RESEARCH ARTICLE
Assessing Implicit Cognition Among Patients Lost to Follow-up for HIV Care: A Preliminary Study Alternate Title: Implicit Cognition and HIV Care
Eric Houston*, 1, Thomas Lyons2, Brenda Wolfe3, Norma Rolfsen4, Maryanne Williams4, Monique Rucker3, Nancy Glick3
Article Information
Identifiers and Pagination:
Year: 2016Volume: 10
First Page: 83
Last Page: 92
Publisher ID: TOAIDJ-10-83
DOI: 10.2174/1874613601610010083
Article History:
Received Date: 14/01/2016Revision Received Date: 29/02/2016
Acceptance Date: 14/03/2016
Electronic publication date: 09/05/2016
Collection year: 2016

open-access license: This is an open access article licensed under the terms of the Creative Commons Attribution-Non-Commercial 4.0 International Public License (CC BY-NC 4.0) (https://creativecommons.org/licenses/by-nc/4.0/legalcode), which permits unrestricted, non-commercial use, distribution and reproduction in any medium, provided the work is properly cited.
Abstract
Objective:
While a growing body of research indicates that implicit cognitive processes play an important role in a range of health behaviors, the assessment of these impulsive, associative mental processes among patients living with HIV has received little attention.

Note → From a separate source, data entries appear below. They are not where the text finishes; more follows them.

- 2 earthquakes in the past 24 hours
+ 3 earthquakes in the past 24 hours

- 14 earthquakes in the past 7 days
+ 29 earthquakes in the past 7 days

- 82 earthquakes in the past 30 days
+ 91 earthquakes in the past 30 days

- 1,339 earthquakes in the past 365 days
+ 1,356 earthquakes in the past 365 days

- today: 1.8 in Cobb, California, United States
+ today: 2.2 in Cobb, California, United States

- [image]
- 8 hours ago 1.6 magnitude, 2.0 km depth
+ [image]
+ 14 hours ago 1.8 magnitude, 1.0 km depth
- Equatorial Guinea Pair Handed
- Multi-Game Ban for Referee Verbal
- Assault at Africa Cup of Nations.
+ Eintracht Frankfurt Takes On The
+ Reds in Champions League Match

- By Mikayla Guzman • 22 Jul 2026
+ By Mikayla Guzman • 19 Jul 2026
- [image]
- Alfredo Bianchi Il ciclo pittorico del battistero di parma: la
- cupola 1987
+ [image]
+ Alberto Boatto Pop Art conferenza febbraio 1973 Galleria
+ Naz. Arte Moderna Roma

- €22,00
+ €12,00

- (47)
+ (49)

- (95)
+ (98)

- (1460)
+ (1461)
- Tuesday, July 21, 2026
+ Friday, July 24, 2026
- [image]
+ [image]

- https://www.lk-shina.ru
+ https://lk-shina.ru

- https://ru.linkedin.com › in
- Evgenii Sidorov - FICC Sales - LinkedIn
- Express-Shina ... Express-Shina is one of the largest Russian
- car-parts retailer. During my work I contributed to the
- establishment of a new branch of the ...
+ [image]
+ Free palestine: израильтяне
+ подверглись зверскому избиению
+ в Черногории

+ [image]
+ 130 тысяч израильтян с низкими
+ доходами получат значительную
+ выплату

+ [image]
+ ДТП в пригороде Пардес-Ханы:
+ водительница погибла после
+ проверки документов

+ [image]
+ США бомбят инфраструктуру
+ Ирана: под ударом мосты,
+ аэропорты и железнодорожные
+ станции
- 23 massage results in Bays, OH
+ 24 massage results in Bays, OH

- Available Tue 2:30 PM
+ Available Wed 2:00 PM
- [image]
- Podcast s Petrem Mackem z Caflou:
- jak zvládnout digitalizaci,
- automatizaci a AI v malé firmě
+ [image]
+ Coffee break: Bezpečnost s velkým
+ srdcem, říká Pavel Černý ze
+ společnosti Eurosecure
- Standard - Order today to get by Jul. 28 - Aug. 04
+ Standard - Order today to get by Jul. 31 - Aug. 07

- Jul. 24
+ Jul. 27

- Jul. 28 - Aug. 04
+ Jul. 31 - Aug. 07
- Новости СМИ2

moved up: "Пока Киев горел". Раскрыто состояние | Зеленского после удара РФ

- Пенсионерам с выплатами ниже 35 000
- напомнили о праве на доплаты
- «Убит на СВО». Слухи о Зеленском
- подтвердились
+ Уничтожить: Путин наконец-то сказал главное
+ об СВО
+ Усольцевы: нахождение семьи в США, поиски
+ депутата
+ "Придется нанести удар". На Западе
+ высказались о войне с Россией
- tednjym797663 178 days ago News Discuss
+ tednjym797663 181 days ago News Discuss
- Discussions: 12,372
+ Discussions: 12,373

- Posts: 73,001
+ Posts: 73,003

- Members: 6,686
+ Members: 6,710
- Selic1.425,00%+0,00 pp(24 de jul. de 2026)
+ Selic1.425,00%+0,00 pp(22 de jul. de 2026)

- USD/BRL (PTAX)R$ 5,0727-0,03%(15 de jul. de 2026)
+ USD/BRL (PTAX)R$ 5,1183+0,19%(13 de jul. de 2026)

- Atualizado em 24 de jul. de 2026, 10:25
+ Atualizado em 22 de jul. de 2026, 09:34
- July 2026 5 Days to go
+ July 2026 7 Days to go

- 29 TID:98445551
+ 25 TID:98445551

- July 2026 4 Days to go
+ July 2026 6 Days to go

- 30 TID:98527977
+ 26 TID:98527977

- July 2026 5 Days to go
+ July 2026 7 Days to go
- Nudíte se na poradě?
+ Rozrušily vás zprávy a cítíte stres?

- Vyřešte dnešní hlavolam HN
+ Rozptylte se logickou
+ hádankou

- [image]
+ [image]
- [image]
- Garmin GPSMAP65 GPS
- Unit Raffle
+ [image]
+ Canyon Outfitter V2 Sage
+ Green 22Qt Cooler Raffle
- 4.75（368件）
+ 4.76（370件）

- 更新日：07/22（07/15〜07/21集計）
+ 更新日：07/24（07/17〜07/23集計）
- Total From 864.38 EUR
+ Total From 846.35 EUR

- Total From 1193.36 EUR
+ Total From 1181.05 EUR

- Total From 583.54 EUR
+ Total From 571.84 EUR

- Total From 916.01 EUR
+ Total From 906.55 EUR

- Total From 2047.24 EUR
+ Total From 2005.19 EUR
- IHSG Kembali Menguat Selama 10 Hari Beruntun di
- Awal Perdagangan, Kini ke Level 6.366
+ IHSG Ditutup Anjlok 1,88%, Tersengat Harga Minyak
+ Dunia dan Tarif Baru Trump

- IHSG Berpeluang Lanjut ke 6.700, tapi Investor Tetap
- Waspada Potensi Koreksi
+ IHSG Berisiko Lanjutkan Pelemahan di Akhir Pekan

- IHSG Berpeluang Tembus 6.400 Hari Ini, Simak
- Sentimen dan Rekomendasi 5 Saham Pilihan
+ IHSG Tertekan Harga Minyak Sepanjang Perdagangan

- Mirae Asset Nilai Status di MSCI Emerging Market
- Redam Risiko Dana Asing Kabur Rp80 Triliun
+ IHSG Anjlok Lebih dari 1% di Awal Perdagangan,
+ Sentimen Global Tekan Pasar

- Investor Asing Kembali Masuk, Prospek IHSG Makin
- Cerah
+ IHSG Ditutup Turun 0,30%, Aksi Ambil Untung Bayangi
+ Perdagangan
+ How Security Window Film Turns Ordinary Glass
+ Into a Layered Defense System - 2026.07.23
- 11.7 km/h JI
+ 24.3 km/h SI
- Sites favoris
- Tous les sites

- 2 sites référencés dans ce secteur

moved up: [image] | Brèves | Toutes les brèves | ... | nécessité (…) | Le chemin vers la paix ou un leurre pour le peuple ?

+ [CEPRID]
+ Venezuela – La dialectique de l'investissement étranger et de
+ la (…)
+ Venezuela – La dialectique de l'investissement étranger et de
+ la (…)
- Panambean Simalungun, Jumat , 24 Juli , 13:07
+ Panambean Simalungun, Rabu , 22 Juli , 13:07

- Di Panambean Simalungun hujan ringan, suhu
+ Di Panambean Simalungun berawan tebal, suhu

This preliminary study explored how multidimensional scaling (MDS) could be used to assess implicit cognitive processes among patients lost to follow-up for HIV care and develop interventions to improve their engagement.
Method:
The sample consisted of 33 patients who were identified as lost to follow up for HIV care at two urban hospitals. Participants were randomly assigned to either the MDS assessment program or control group. All participants underwent measures designed to gauge behavioral change intentions and treatment motivation. Assessment group participants were interviewed to determine their reactions to the assessment program.
Results:
The MDS assessment program identified cognitive processes and their relationship to treatment-related behaviors among assessment group participants. Assessment group participants reported significantly greater behavior change intentions than those in the control group (p =.02; Cohen’s d = 0.84).
Conclusion:
MDS shows promise as a tool to identify implicit cognitive processes related to treatment-related behaviors. Assessments based on MDS could serve as the basis for patient-centered clinical interventions designed to improve treatment adherence and HIV care engagement in general.